A few years later, Vianna had obtained her master’s degree in winemaking from UC Davis, and for the last 14 years she has been at Chimney Rock Winery, becoming the official winemaker in 2005. In 2015, she brought on Orozco as her assistant.
“I am excited to be here; I have always wanted to work with Elizabeth,” said Orozco.
Orozco grew up in Michoacan, Mexico, while her father made his way to Napa Valley to work in the vineyards. After a harvest accident left her father unable to work, Orozco’s mother found a way to bring her and her young brother to the states.
“My mother was finally able to get a short-term visa, and she was so worried that it might be revoked at any minute,” she said. “We left Mexico without even saying goodbye to my friends and grandparents and moved to Yountville. That was very hard. I didn’t see them again for 10 years, not until we gained our status and could travel freely.”
“My dad was in so much pain, and it was really tough at the beginning. The four of us lived in a single bedroom in a tiny apartment with my uncle and aunt in the other bedroom. Our room only had two beds, a dresser and a small space to walk between,” Orozco said. “Back then, my mother took care of us and worked while my father healed.”
Even though she spoke no English when she arrived in the Napa Valley, Orozco was placed into the local schools.
“The community embraced me,” she said. “Even with my heavy accent, they treated me like one of them. But I never shared my family’s story with anyone back then. I felt accepted, but even though I tried to integrate into the culture on the outside, on the inside I was another person. I didn’t really come out with my true self until I was in college when I felt like I could freely express my ethnicity, express that I was proud to be Mexican.”

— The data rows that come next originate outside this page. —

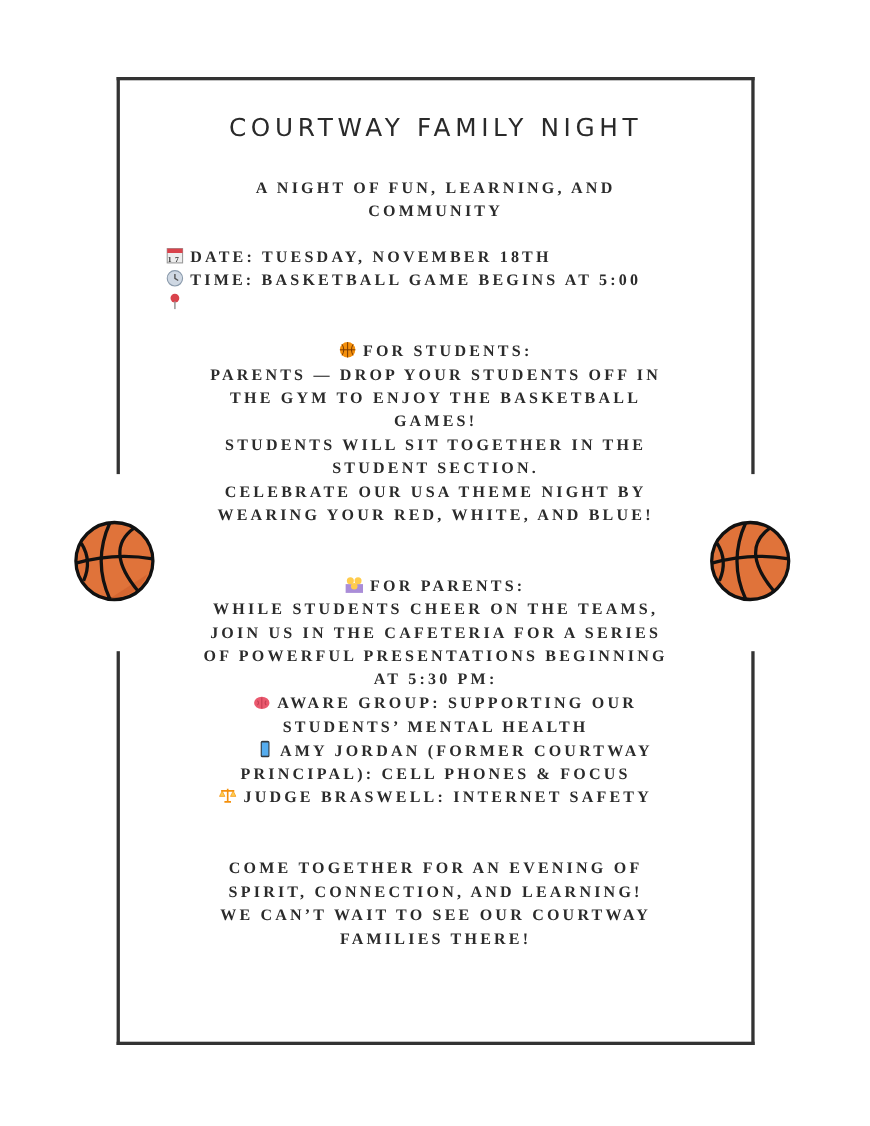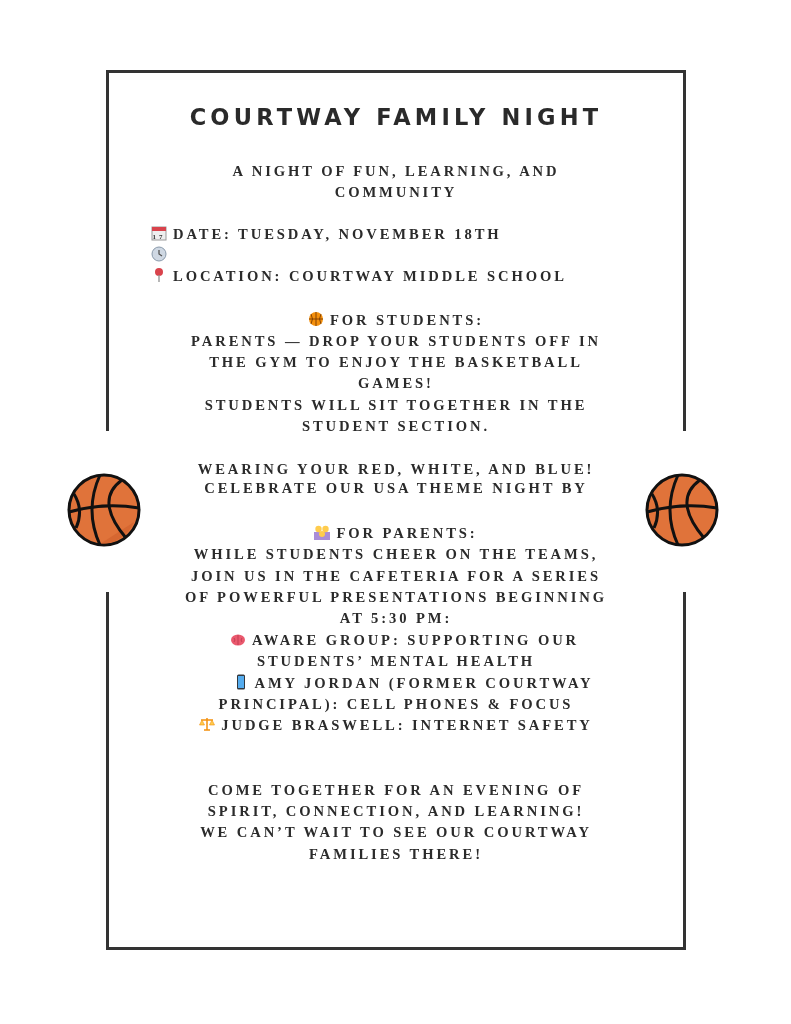--- a/index.html
+++ b/index.html
@@ -1,21 +1,21 @@
 <!DOCTYPE html>
 <html><head>
 <meta charset="utf-8">
 <style>
   html, body { margin:0; padding:0; background:#ffffff; }
   body { width:791px; height:1024px; position:relative; overflow:hidden;
          font-family:"DejaVu Sans","Liberation Sans",sans-serif; color:#2b2b2b; }
   .frame-line { position:absolute; background:#333333; }
   .ball { position:absolute; width:76px; height:76px; }
   .content { position:absolute; left:109px; width:574px; top:0; text-align:center; }
-  .title { position:absolute; left:0; right:0; top:104px; font-size:22.5px; font-weight:bold; letter-spacing:4.2px; color:#2a2a2a; }
+  .title { position:absolute; left:0; right:0; top:104px; font-size:22.5px; font-weight:normal; letter-spacing:4.2px; color:#2a2a2a; }
   .line { position:absolute; left:0; right:0; font-size:14.6px; font-weight:bold; letter-spacing:2.9px; line-height:21px; white-space:nowrap; color:#2b2b2b;font-family:Liberation Serif, serif; }
   .emoji { display:inline-block; width:16px; height:16px; vertical-align:-2px; margin-right:6px; }
 </style>
 </head>
 <body>
 
 <div class="frame-line" style="left:106px;top:70px;width:580px;height:3px;"></div>
 <div class="frame-line" style="left:106px;top:947px;width:580px;height:3px;"></div>
 <div class="frame-line" style="left:106px;top:70px;width:3px;height:361px;"></div>
 <div class="frame-line" style="left:106px;top:592px;width:3px;height:358px;"></div>
@@ -48,41 +48,41 @@
     <svg class="emoji" viewBox="0 0 16 16">
         <rect x="1" y="2" width="14" height="13" fill="#eee" stroke="#999"></rect>
         <rect x="1" y="2" width="14" height="4" fill="#d9434c"></rect>
         <text x="8" y="14" font-size="7" text-anchor="middle" fill="#333">17</text>
       </svg><span>DATE: TUESDAY, NOVEMBER 18TH</span>
   </div>
   <div class="line" style="top:245px;text-align:left;left:42px;">
     <svg class="emoji" viewBox="0 0 16 16">
         <circle cx="8" cy="8" r="7" fill="#cfd8e3" stroke="#8a9aab"></circle>
         <path d="M8 4 V8 L11 10" stroke="#555" stroke-width="1.3" fill="none"></path>
-      </svg>
+      </svg><span>TIME: BASKETBALL GAME BEGINS AT 5:00</span>
   </div>
   <div class="line" style="top:266px;text-align:left;left:42px;">
     <svg class="emoji" viewBox="0 0 16 16">
         <circle cx="8" cy="5" r="4" fill="#d9434c"></circle>
         <rect x="7.3" y="8" width="1.4" height="7" fill="#999"></rect>
-      </svg><span>LOCATION: COURTWAY MIDDLE SCHOOL</span>
+      </svg>
   </div>
 
   <div class="line" style="top:310px;">
     <svg class="emoji" viewBox="0 0 16 16">
         <circle cx="8" cy="8" r="7" fill="#f4900c"></circle>
         <path d="M1 8 H15 M8 1 V15 M3 3 Q6 8 3 13 M13 3 Q10 8 13 13" stroke="#7a3b00" fill="none" stroke-width="0.9"></path>
       </svg><span>FOR STUDENTS:</span>
   </div>
   <div class="line" style="top:331px;">PARENTS — DROP YOUR STUDENTS OFF IN</div>
   <div class="line" style="top:352px;">THE GYM TO ENJOY THE BASKETBALL</div>
   <div class="line" style="top:373px;">GAMES!</div>
   <div class="line" style="top:395px;">STUDENTS WILL SIT TOGETHER IN THE</div>
   <div class="line" style="top:416px;">STUDENT SECTION.</div>
-  <div class="line" style="top:438px;margin-top:40px;">CELEBRATE OUR USA THEME NIGHT BY</div>
+  <div class="line" style="top:438px;">CELEBRATE OUR USA THEME NIGHT BY</div>
   <div class="line" style="top:459px;">WEARING YOUR RED, WHITE, AND BLUE!</div>
 
   <div class="line" style="top:523px;">
     <svg class="emoji" viewBox="0 0 16 16">
         <rect x="0" y="8" width="16" height="8" fill="#aa8dd8"></rect>
         <circle cx="4.5" cy="5" r="3.2" fill="#ffcc4d"></circle>
         <circle cx="11.5" cy="5" r="3.2" fill="#ffcc4d"></circle>
         <circle cx="8" cy="10" r="3" fill="#ffcc4d"></circle>
       </svg><span>FOR PARENTS:</span>
   </div>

Like Vianna, Orozco had intended to pursue medicine after college. But she also found the pull of the wine industry drawing her back home.
“Growing up, winemaking seemed mysterious, but after college I started to really understand and enjoy the process. I thought, ‘I can do this.’”
And she did. After seven years at Franciscan Winery Orozco was hired as enologist at V. Sattui. Within a year, she’d become assistant winemaker and by 2014, winemaker.
The wines tasted that day included the 2012 Stags Leap District Estate cabernet sauvignon ($76 per bottle) and the 2012 Elevage ($95 per bottle), which is a blend of cabernet sauvignon, merlot, cabernet franc and petit verdot all grown on the Chimney Rock estate. The estate cabernet shimmered in the glass, its ruby-red color reminiscent of velvet.
Aromas of rich dark red fruit drifted up and in the mouth the wine was satiny and had flavors that reached a crescendo of currant, black cherry and a hint of candied violets. The Elevage wine was dark in the glass, with aromatics of coffee, cinnamon, black tea and vanilla.
In the mouth, chewy tannins accompanied flavors of dark blackberry, fresh tobacco and a savory spiciness. The wine finished with dark cocoa and spice cake.
“Our goal is to make wines that tell a story about where they come from and that highlight the various rhythms and harmonies of this place,” said Vianna, when she had finished and put her glass on the table.
As the two winemakers gathered up their glasses, a longtime Chimney Rock wine club member, Peter Ghishan, stopped by. Both Vianna and Orozco listened as the man talked about his love of the “outstanding” wines. “I mean,” he said emphatically, “I put my nose into the glass and I am transported to Stags Leap — every time.”
By the broad smiles on Vianna’s and Orozco’s faces, that must have been music to their ears.